▶ Exercise directions: With the pictures removed, please write out every line below exactly as given.

▶ Detected change data:
━━━━━━━━━━━━━━━━
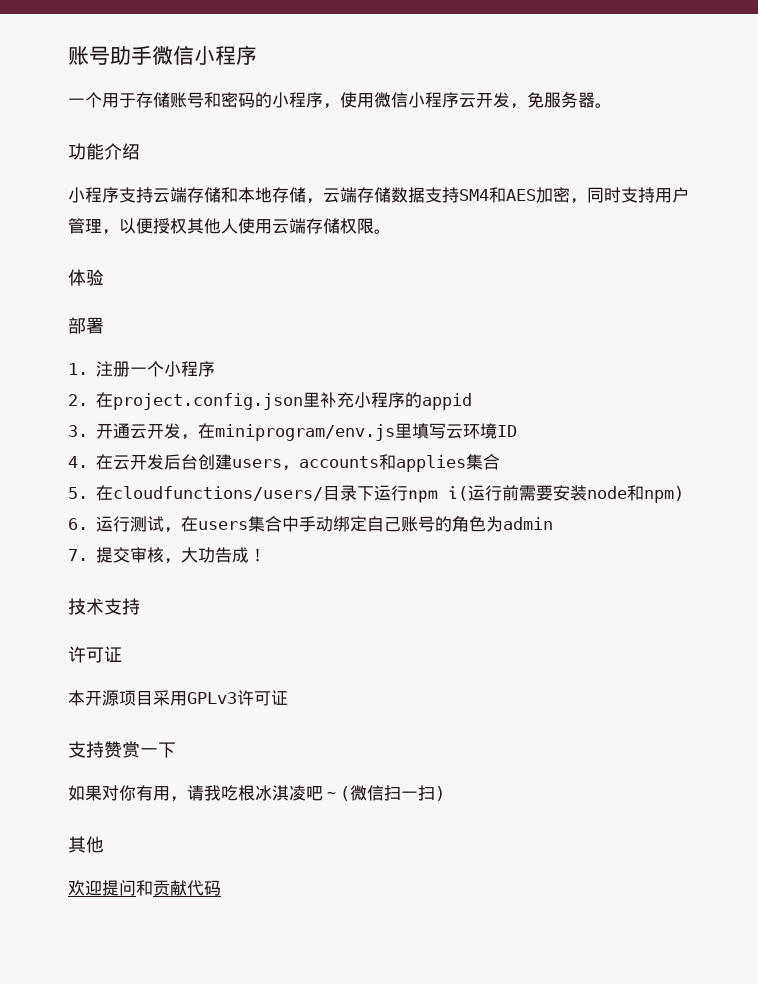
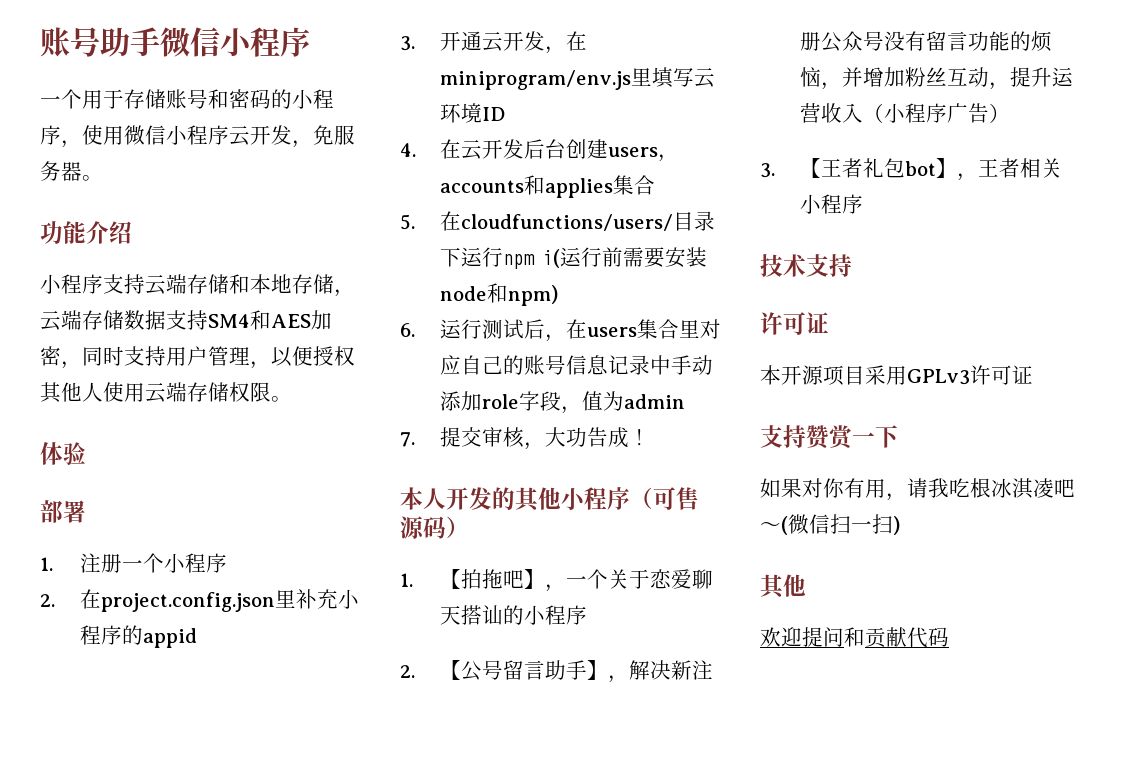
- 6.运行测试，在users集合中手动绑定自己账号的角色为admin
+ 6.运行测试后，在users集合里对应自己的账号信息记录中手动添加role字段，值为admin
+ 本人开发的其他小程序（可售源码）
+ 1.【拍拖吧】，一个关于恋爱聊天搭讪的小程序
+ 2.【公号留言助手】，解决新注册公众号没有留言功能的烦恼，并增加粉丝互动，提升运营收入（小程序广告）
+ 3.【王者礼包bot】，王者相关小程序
━━━━━━━━━━━━━━━━
▶ Result:
- 6.运行测试，在users集合中手动绑定自己账号的角色为admin
+ 6.运行测试后，在users集合里对应自己的账号信息记录中手动添加role字段，值为admin
+ 本人开发的其他小程序（可售源码）
+ 1.【拍拖吧】，一个关于恋爱聊天搭讪的小程序
+ 2.【公号留言助手】，解决新注册公众号没有留言功能的烦恼，并增加粉丝互动，提升运营收入（小程序广告）
+ 3.【王者礼包bot】，王者相关小程序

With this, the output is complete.